* PROBLEM: Return, from the data below, each line that contains the word "Bear".

* MATERIAL SUPPLIED:
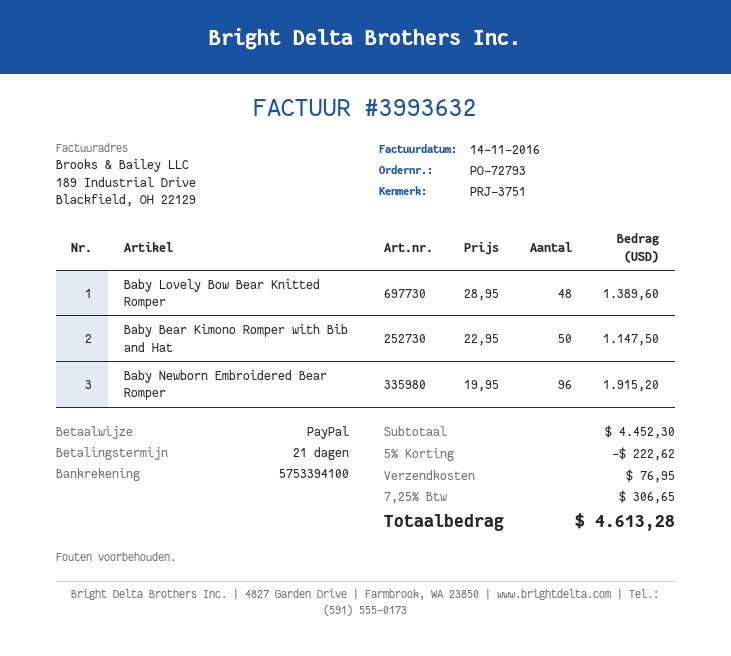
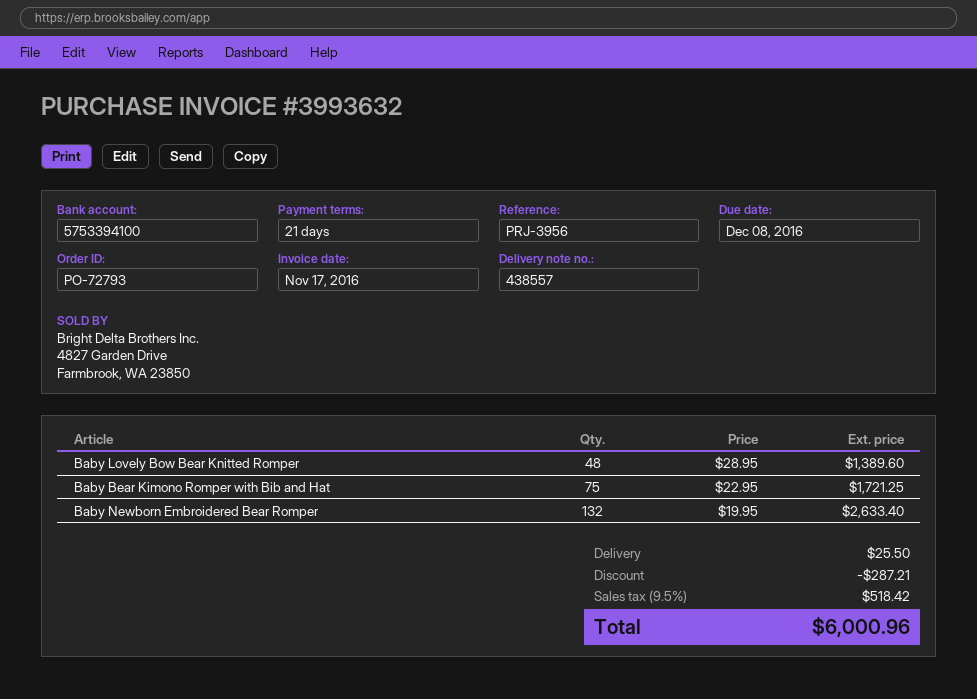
invoice date: 2016-11-14 -> 2016-11-17
reference: PRJ-3751 -> PRJ-3956
Baby Bear Kimono Romper with Bib and Hat: 50 x 22.95 = 1147.50 -> 75 x 22.95 = 1721.25
Baby Newborn Embroidered Bear Romper: 96 x 19.95 = 1915.20 -> 132 x 19.95 = 2633.40
discount: 222.62 -> 287.21
shipping: 76.95 -> 25.50
tax: 7.25% = 306.65 -> 9.5% = 518.42
total: 4613.28 -> 6000.96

* EXPECTED OUTPUT:
Baby Bear Kimono Romper with Bib and Hat: 50 x 22.95 = 1147.50 -> 75 x 22.95 = 1721.25
Baby Newborn Embroidered Bear Romper: 96 x 19.95 = 1915.20 -> 132 x 19.95 = 2633.40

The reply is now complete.